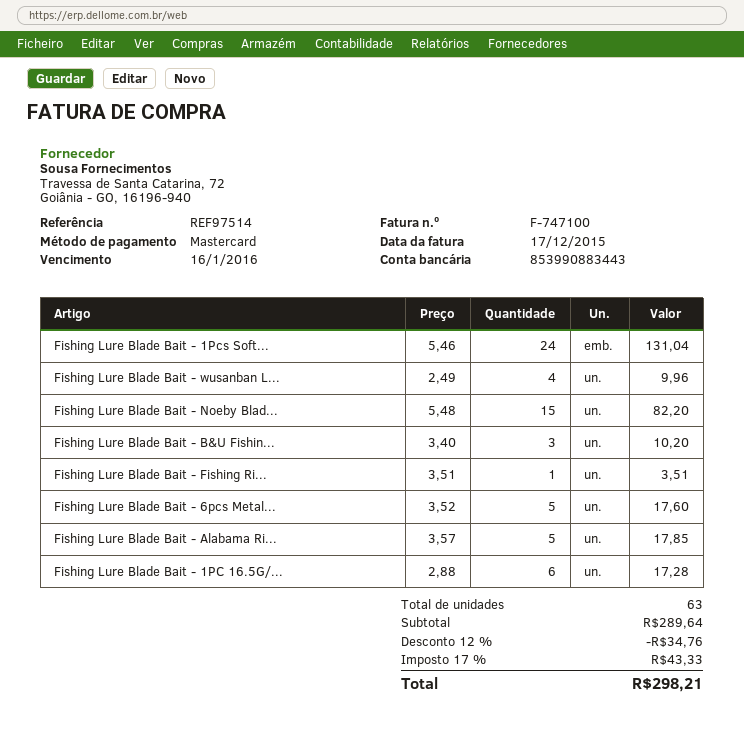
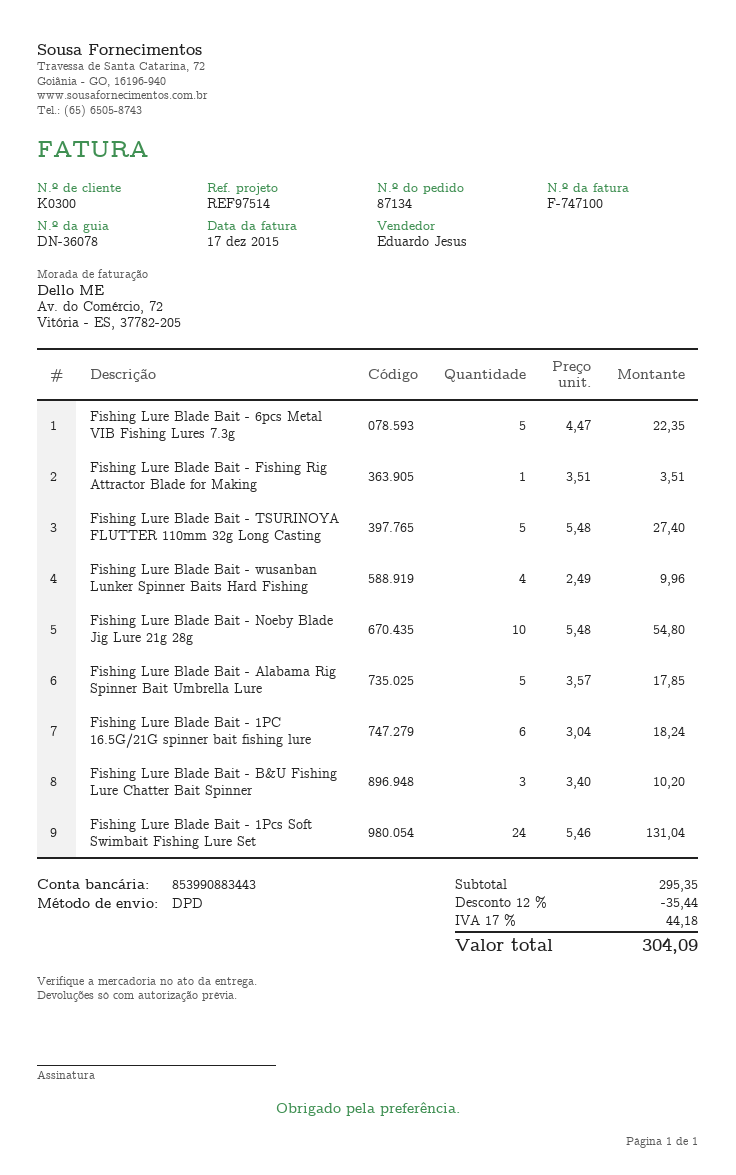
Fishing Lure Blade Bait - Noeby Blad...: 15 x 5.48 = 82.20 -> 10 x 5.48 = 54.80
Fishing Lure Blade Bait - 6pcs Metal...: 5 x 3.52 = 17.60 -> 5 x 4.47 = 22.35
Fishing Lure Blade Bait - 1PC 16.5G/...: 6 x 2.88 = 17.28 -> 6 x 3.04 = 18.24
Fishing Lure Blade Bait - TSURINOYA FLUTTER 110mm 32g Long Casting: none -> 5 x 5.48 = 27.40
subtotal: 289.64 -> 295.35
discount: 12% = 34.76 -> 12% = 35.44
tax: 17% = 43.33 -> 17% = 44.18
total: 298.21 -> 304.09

— EXERCISE —
Among the records, find each line where the word "Bait" occurs, and copy it.

— SOLVED PROBLEM —
Fishing Lure Blade Bait - Noeby Blad...: 15 x 5.48 = 82.20 -> 10 x 5.48 = 54.80
Fishing Lure Blade Bait - 6pcs Metal...: 5 x 3.52 = 17.60 -> 5 x 4.47 = 22.35
Fishing Lure Blade Bait - 1PC 16.5G/...: 6 x 2.88 = 17.28 -> 6 x 3.04 = 18.24
Fishing Lure Blade Bait - TSURINOYA FLUTTER 110mm 32g Long Casting: none -> 5 x 5.48 = 27.40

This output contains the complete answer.